Extracted data entries:
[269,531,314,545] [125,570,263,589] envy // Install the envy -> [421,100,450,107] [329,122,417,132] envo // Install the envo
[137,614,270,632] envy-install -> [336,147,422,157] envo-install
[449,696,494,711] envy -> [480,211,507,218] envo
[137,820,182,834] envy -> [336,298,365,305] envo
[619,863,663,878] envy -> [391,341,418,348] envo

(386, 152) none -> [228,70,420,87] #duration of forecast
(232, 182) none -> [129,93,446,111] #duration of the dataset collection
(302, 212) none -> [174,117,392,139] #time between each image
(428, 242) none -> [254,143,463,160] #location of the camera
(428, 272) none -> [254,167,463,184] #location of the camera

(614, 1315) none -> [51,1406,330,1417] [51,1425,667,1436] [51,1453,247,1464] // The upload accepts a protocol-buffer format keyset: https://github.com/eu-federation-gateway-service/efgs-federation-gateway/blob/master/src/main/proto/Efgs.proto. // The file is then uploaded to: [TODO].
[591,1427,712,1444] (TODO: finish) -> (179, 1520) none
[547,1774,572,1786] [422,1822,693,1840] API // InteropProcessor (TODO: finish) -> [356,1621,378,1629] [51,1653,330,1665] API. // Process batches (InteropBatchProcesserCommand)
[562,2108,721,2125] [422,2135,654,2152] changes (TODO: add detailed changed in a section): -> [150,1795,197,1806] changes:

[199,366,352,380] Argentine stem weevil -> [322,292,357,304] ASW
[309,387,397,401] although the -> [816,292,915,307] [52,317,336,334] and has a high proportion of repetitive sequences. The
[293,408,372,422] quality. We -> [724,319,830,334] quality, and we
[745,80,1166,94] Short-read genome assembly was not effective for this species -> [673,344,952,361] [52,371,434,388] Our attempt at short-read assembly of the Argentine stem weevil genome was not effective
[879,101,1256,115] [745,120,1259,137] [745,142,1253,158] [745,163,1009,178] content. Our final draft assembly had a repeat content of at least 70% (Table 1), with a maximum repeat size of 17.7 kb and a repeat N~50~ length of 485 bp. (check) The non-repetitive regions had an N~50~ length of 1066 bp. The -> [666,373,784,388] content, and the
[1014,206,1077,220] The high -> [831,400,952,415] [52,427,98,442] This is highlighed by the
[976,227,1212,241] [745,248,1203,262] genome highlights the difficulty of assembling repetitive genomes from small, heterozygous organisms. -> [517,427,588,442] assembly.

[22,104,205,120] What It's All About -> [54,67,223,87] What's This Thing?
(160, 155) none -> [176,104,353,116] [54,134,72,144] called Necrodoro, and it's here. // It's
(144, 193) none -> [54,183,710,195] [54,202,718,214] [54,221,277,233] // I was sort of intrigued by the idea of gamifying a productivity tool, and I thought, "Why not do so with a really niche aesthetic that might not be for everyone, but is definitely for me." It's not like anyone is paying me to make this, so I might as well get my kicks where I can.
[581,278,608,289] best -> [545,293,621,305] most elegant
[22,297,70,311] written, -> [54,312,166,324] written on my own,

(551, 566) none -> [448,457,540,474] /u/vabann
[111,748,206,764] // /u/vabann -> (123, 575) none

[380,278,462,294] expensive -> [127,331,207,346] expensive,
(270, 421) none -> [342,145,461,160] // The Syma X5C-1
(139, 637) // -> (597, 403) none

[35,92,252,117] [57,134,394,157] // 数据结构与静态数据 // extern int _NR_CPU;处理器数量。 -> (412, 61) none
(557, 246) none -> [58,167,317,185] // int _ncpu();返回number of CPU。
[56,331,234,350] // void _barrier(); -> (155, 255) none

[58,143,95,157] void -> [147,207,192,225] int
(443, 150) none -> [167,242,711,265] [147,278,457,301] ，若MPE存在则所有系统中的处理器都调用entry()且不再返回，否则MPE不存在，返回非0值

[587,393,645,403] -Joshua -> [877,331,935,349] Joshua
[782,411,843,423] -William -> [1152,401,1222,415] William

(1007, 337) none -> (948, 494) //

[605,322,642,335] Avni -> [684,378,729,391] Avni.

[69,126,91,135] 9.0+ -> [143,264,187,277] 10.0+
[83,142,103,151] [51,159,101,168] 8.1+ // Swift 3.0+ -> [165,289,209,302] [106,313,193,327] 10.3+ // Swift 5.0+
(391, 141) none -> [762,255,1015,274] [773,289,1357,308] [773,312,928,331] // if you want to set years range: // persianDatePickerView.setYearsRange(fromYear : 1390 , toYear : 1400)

• _What to work on_
Check each line of the data above for the word "with". Report how many lines have it, and nothing else.

• _Response to the task_
2